The pharmacokinetic properties of intravenous eculizumab in patients with refractory gMG were consistent with those in patients with PNH or aHUS [17]. According to a population pharmacokinetic analysis in patients with gMG, eculizumab 900 mg every week for 4 weeks, 1200 mg at week 5 and 1200 mg every 2 weeks thereafter (approved dosage; Sect. 5) was expected to result in eculizumab concentrations above the minimum target (> 50 µg/mL) for complete complement blockade in 95% of patients, thereby reducing the risk of clinical deterioration [23]. With this regimen, the exposure to eculizumab (mean area under the concentration-time curve) was higher than the exposure associated with 50% of maximal effect [assessed by the quantitative myasthenia gravis (QMG) total score] and close to the plateau of effect [23]. After maintenance doses of 1200 mg every 2 weeks in patients with gMG, the observed mean peak plasma concentration (Cmax) of eculizumab at week 26 was 783 µg/mL and the mean trough concentration was 341 µg/mL [16]. In all indications, steady state was reached in 4 weeks and the accumulation ratio was ≈ 2-fold. For a typical 70 kg patient, the eculizumab volume of distribution was 5–8 L [16].
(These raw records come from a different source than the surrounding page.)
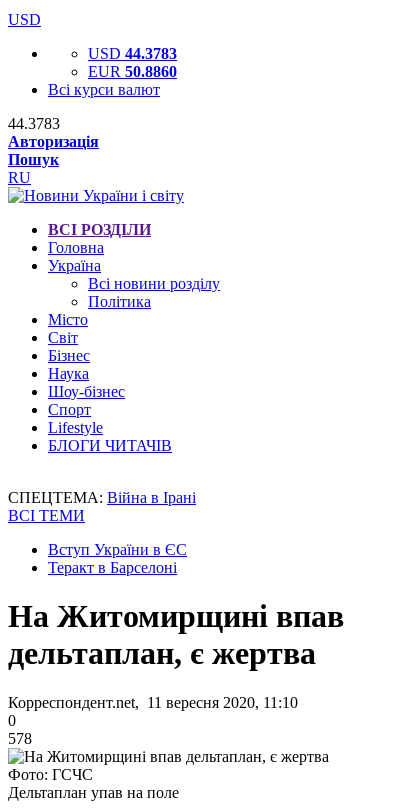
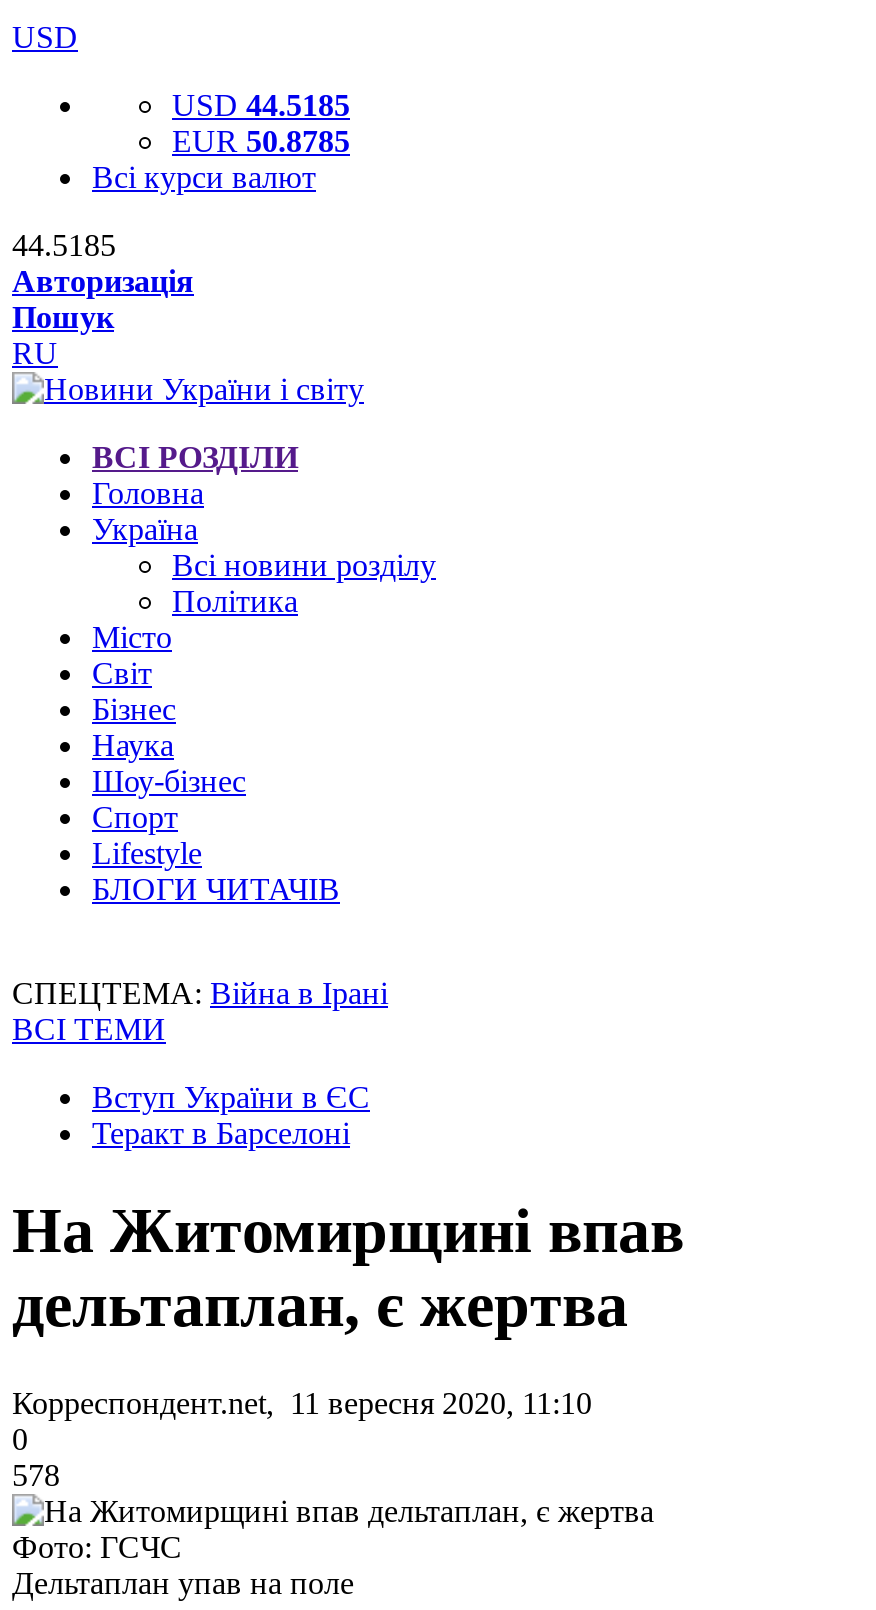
- USD 44.3783
+ USD 44.5185

- EUR 50.8860
+ EUR 50.8785

- 44.3783
+ 44.5185
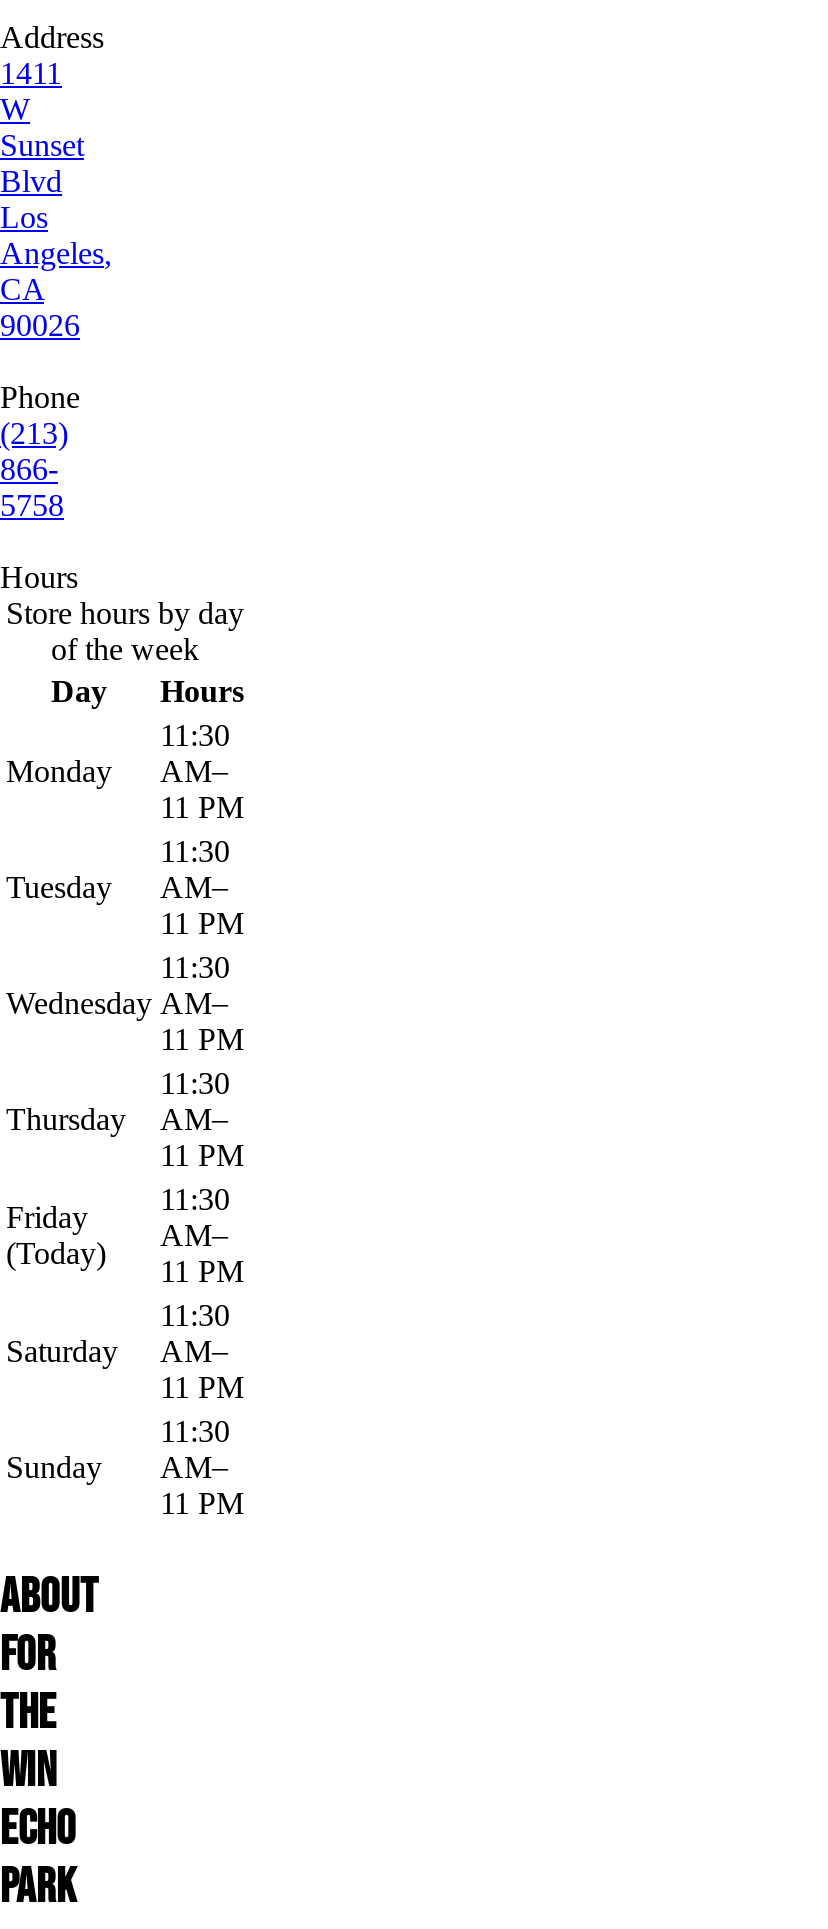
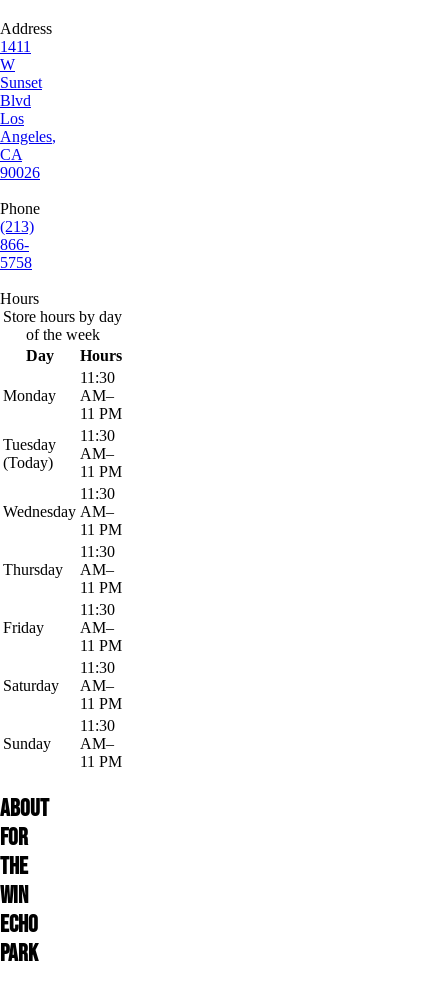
moved up: (Today)
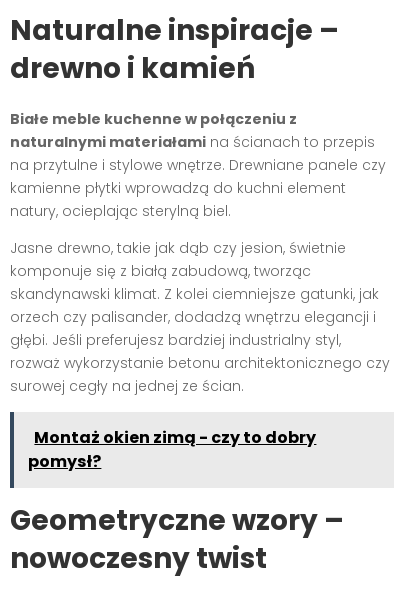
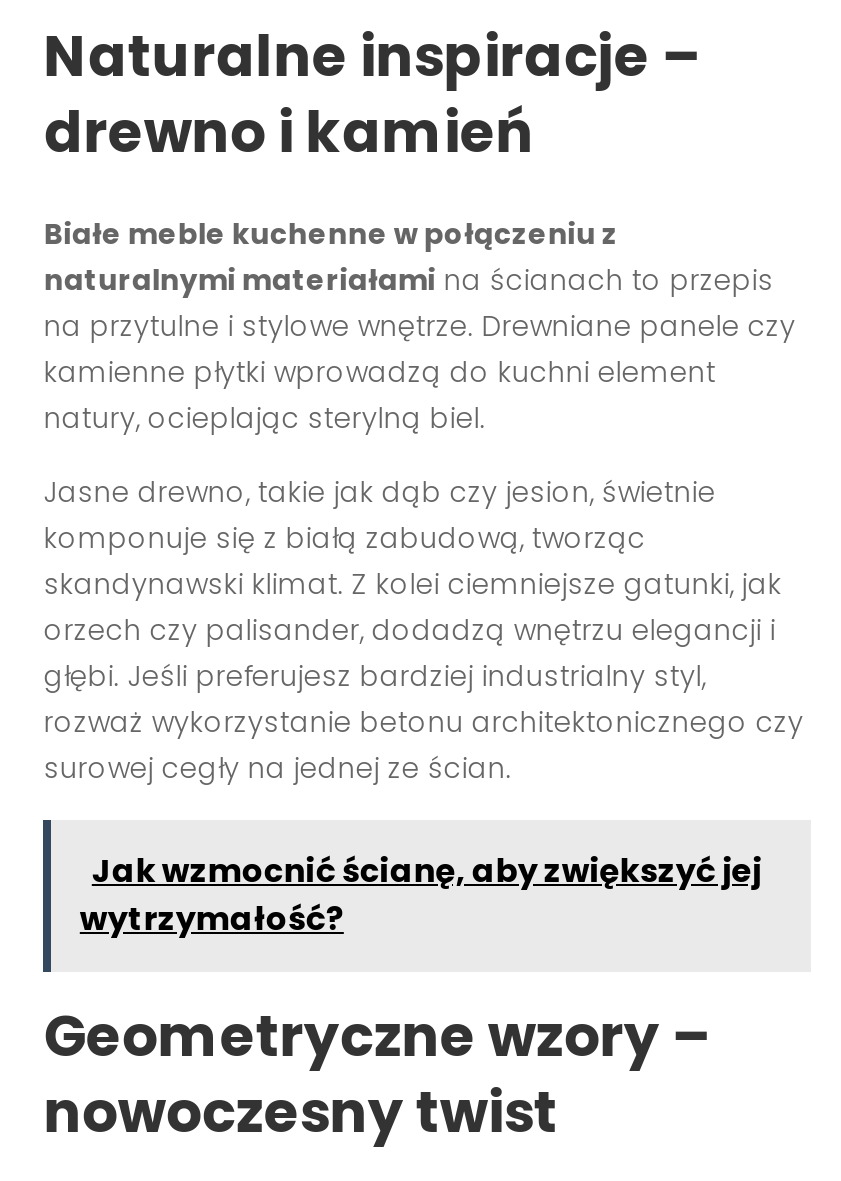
- Montaż okien zimą - czy to dobry
- pomysł?
+ Jak wzmocnić ścianę, aby zwiększyć jej
+ wytrzymałość?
Human antibodies, like eculizumab, are largely catabolized by lysosomal enzymes to small peptides and amino acids [17]. The elimination half-life of eculizumab was ≈ 270–375 h [16]. In patients receiving PLEX or fresh frozen plasma infusion, the clearance of eculizumab was increased by ≈ 250-fold and the elimination half-life was reduced to 1.26 h [16]; therefore supplemental eculizumab dosing is recommended in these patients [16, 17]. Age (2 months to 85 years), sex, race and renal impairment did not affect the pharmacokinetics of eculizumab [16]; no studies have assessed the effect of hepatic impairment on the pharmacokinetics of eculizumab [17]. No interaction studies of eculizumab with other medicinal products have been undertaken [17].

3 Therapeutic Efficacy of Eculizumab

This section focuses on the efficacy of intravenous eculizumab in patients with anti-AChR antibody-positive refractory gMG, based on results from the randomized, double-blind, multicentre, phase 3 REGAIN study (ECU-MG-301) [24] and its ongoing open-label extension (ECU-MG-302; abstract and poster) [25]. These studies followed a pilot, phase 2 study in patients with severe, refractory, anti-AChR-positive gMG, which showed that eculizumab was associated with clinically meaningful improvements in muscle strength relative to placebo, suggesting its potential for the treatment of gMG [26].

The REGAIN study included patients aged ≥ 18 years with confirmed gMG, a positive serological test for anti-AChR antibodies, impaired activities of daily living [i.e. myasthenia gravis-activities of daily living (MG-ADL) score of ≥ 6] and class II–IV disease according to the Myasthenia Gravis Foundation of America (MGFA) [24]. Patients were also required to have received:

  • ≥ 2 ISTs for 12 months without symptom control or

  • ≥ 1 IST with IVIg or PLEX, at least four times per year for 12 months, without symptom control.

Key exclusion criteria included a history of thymomas or other thymic neoplasms, thymectomy within 12 months of screening, MGFA class I, myasthenic crisis (MGFA class V), treatment with IVIg or PLEX within 4 weeks of randomization or rituximab therapy within 6 months of screening [24].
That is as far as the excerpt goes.